Enter AI: Making Governance Continuous, Scalable, and Shared
This is where AI changes the game. AI should not be feared as a replacement for the data owners or Stewards — instead, it should empower them. In a human-in-the-loop model, machines do the grunt work while people make the strategic decisions. This not only frees up the bandwidth of the data owners and stewards but also brings governance in real time. Now, the big question how to do it? Below is a 4 step sample model to empower data owners and stewards to practice data governance effectively with the help of AI :
- Observe Continuously: The foundation of AI-driven governance lies in continuous observation. This layer constantly monitors how data is accessed, used and transformed across systems. It helps a data owner to track usage patterns, detect schema changes and automatically discover metadata and lineage as data flows through the ecosystem.

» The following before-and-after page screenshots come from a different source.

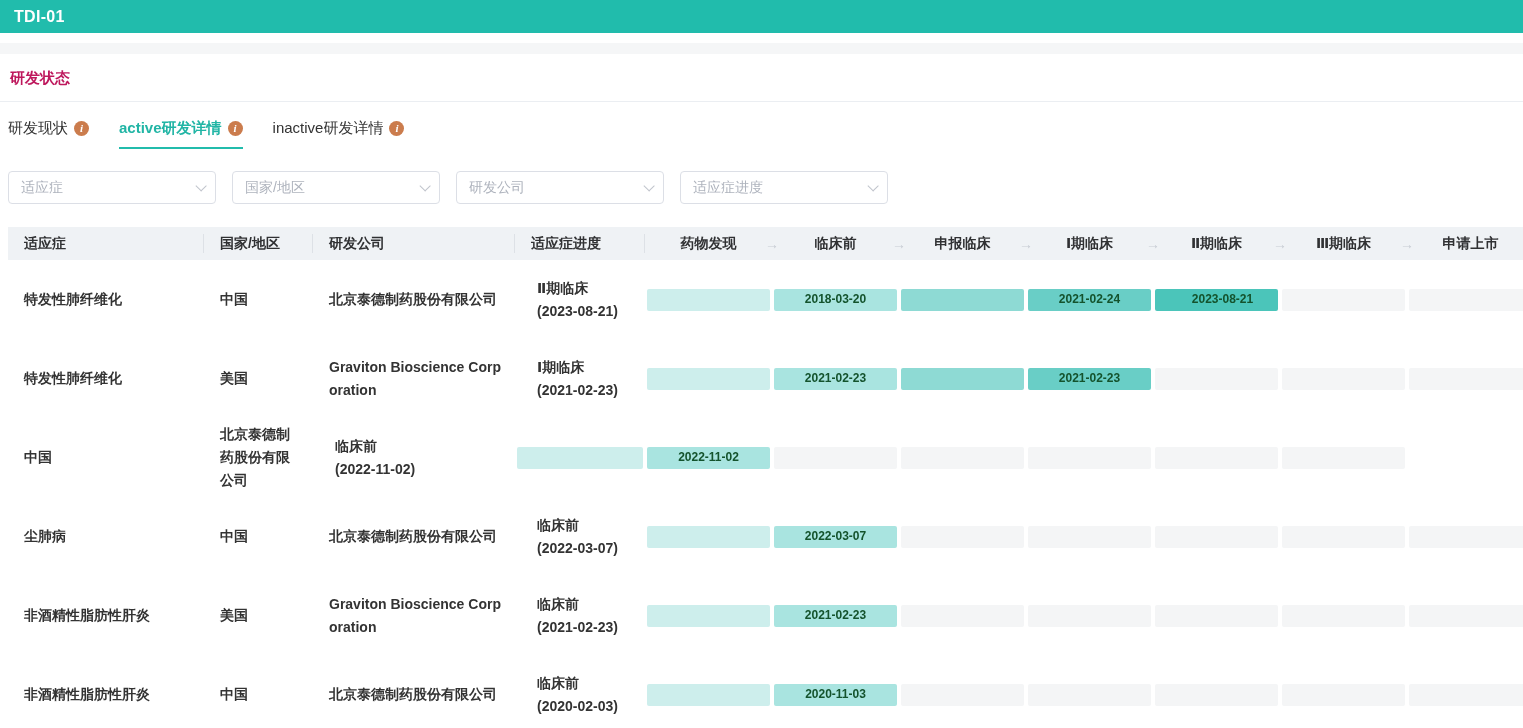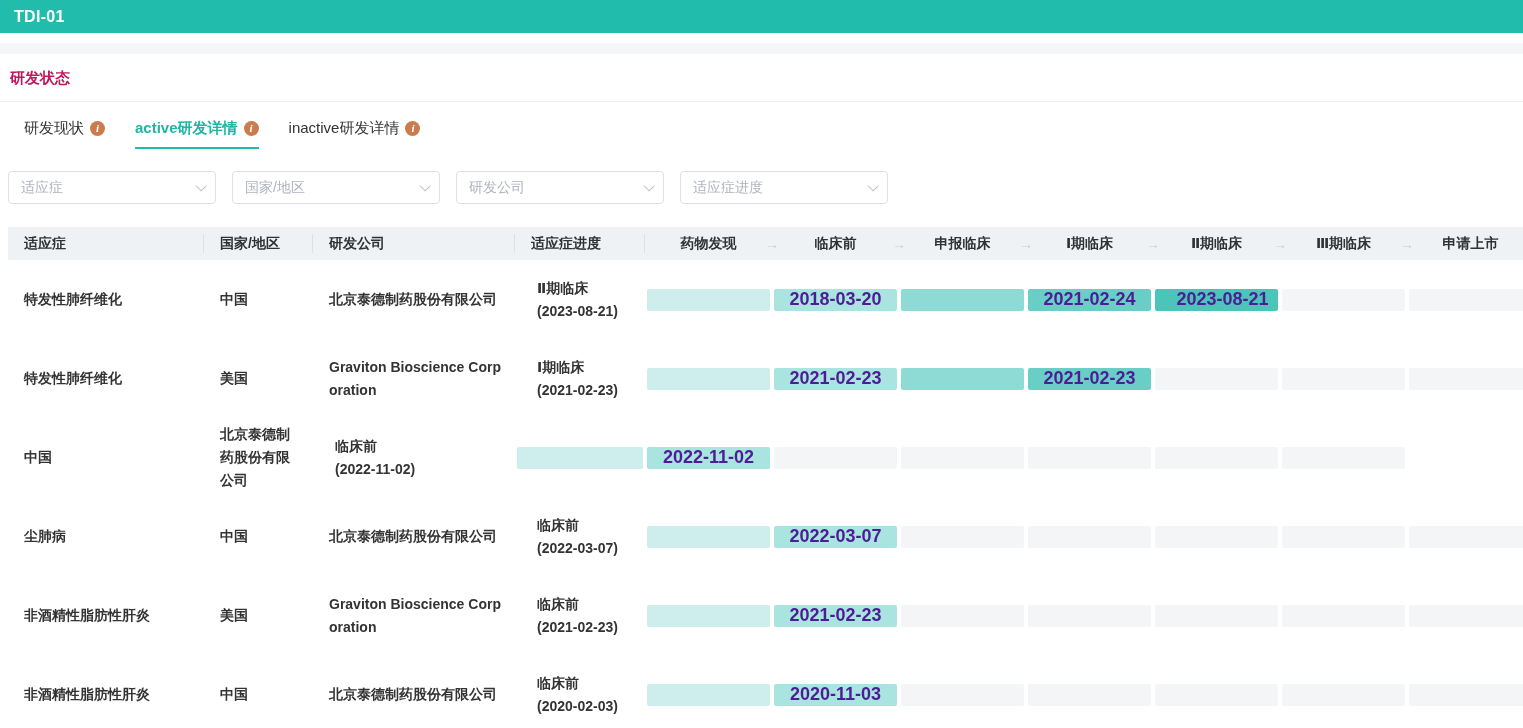--- a/index.html
+++ b/index.html
@@ -14,7 +14,7 @@
   .section-head { padding:15px 0 13px 10px; border-bottom:1px solid #EBEEF2; }
   .section-head h2 { font-size:15px; font-weight:bold; color:#be185d; }
   
-  .tabs { display:flex; align-items:flex-end; padding-left:24px; margin-top:16px; height:31px; }
+  .tabs { display:flex; align-items:flex-end; padding-left:8px; margin-top:16px; height:31px; }
   .tab { display:flex; align-items:center; gap:6px; margin-right:30px; padding-bottom:9px;
     font-size:15px; color:#333; cursor:pointer; border-bottom:2px solid transparent; }
   .tab.active { color:#21B5A5; font-weight:bold; border-bottom:2px solid #21BCAC; }

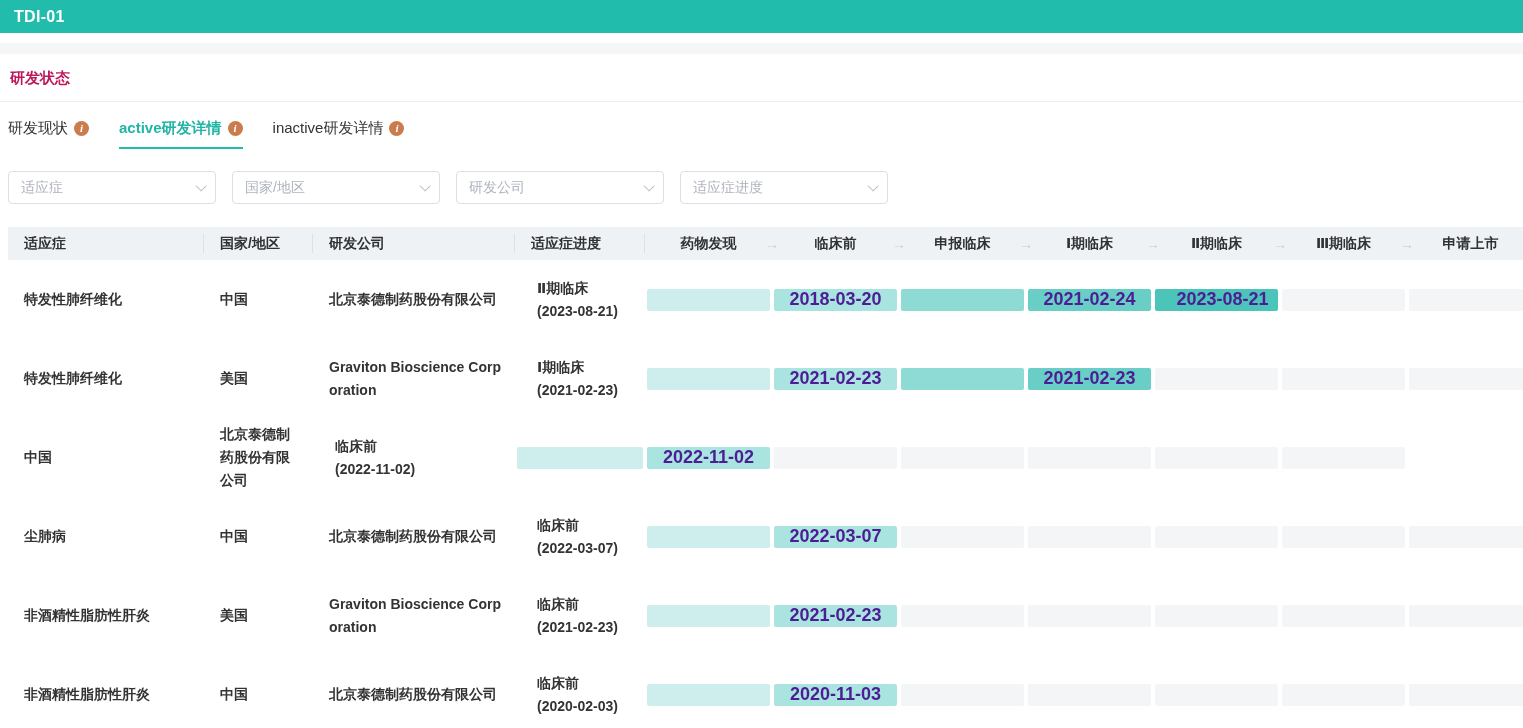--- a/index.html
+++ b/index.html
@@ -45,7 +45,7 @@
   .td.c4 { padding-left:22px; }
   .td.stage-cell { padding:0 2px; }
   .bar { height:22px; border-radius:2px; display:flex; align-items:center; justify-content:center;
-    font-size:18px; color:#4c1d95; }
+    font-size:12px; color:#14532d; }
 </style>
 </head>
 <body>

- Anomaly detection: This step applies AI and machine learning to interpret what is happening within the data landscape. It identifies anomalies, predicts potential data quality degradation, and analyzes the downstream impact of policy or schema changes. It helps the owners & Stewards with actionable insights.
- Autonomous Governance: This step helps with informed decision making. This step provides AI-driven recommendations to data owners and stewards. Human oversight remains critical, but decisions are guided by evidence, patterns and predicted outcomes rather than manual judgement.
- Execution: The final layer operationalizes governance by executing decisions at scale. Controls are enforced in Realtime, remediation actions are triggered automatically when thresholds are breached, and alerts are generated with clear explanations of why action was taken. This ensures transparency, auditability and trust while significantly reducing manual intervention.
With these capabilities, data owners & stewards transform from reactive gatekeepers into proactive overseers.
They review AI-generated alerts and focus on high-level strategy instead of endless approval queues. Instead of manually approving every request, they work with AI to automate compliance checks and educate teams about exceptions. This changes governance from a checklist into an ongoing, adaptable practice.
Teams gain confidence. When AI catches a mislabeled data set or a potential privacy issue, stewards can fix problems before they spread. Over time, business users see governance as an enabler, not a roadblock.
As data policies stay up-to-date and violations get flagged immediately, trust in the data grows. Governance becomes a driver of efficiency and innovation, rather than an activity to close audit actions.
Conclusion: Fixing the Foundation, at the Speed of the Enterprise
If we want to scale our data and AI initiatives successfully, we must strengthen the foundation first. Investing in smart, AI-powered governance now means fewer crises later. This isn’t just about compliance checkboxes, nor is it about changing cataloguing tools time and again in hope to get better results.
It’s about trust — trust in our data, trust from our customers, and trust that we can move fast without falling apart. When policies and guardrails run continuously and proactively, teams spend less time firefighting and more time innovating.
The time to act is now ,Modern enterprises run on data, and without solid governance that data can become a liability. But with AI helping us stay ahead, governance can keep up with demand.
Governance powered by AI is not a threat, it is a modern enterprise enabler.